### PROVIDED MATERIAL
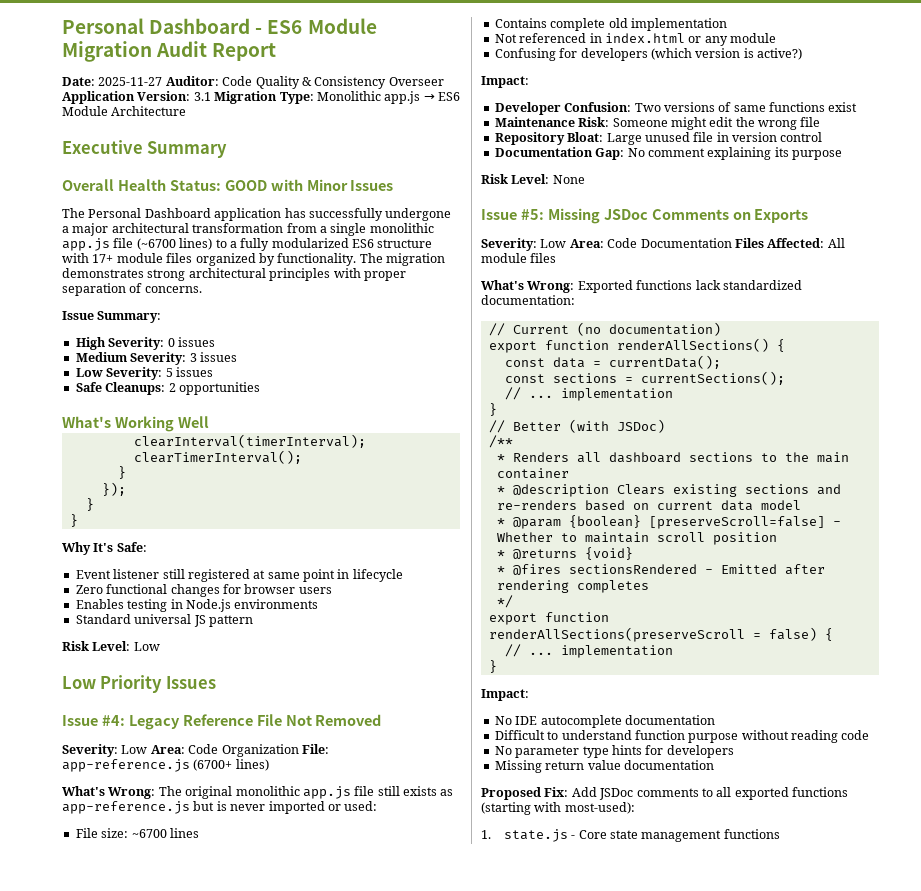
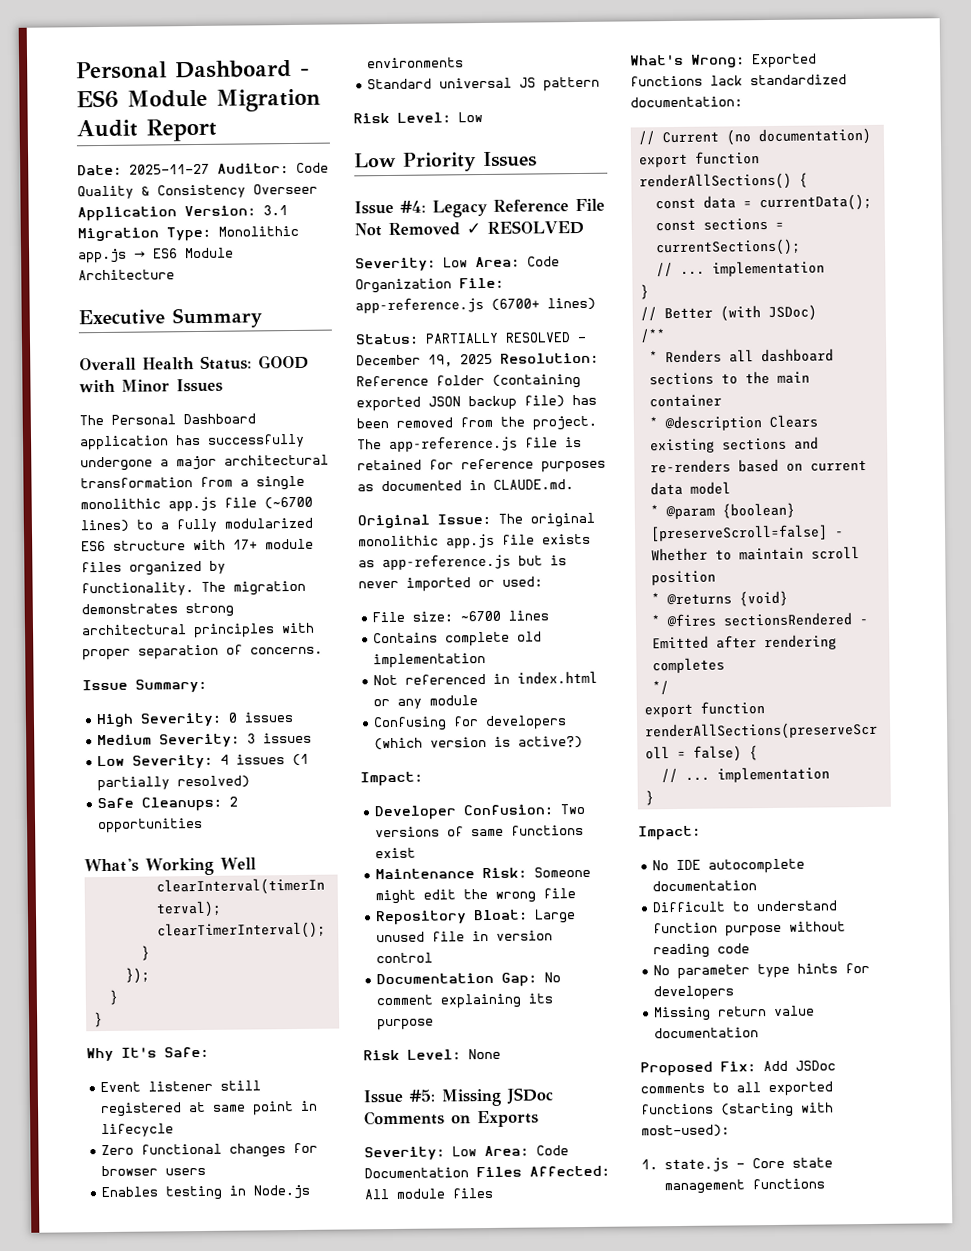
- Low Severity: 5 issues
+ Low Severity: 4 issues (1 partially resolved)
- Issue #4: Legacy Reference File Not Removed
+ Issue #4: Legacy Reference File Not Removed ✓ RESOLVED
- What's Wrong: The original monolithic app.js file still exists as app-reference.js but is never imported or used:
+ Status: PARTIALLY RESOLVED - December 19, 2025 Resolution: Reference folder (containing exported JSON backup file) has been removed from the project. The app-reference.js file is retained for reference purposes as documented in CLAUDE.md.
+ Original Issue: The original monolithic app.js file exists as app-reference.js but is never imported or used:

### AIM OF THE TASK
Whenever a line above contains "Severity", copy that line.

### WRITTEN ANSWER
- Low Severity: 5 issues
+ Low Severity: 4 issues (1 partially resolved)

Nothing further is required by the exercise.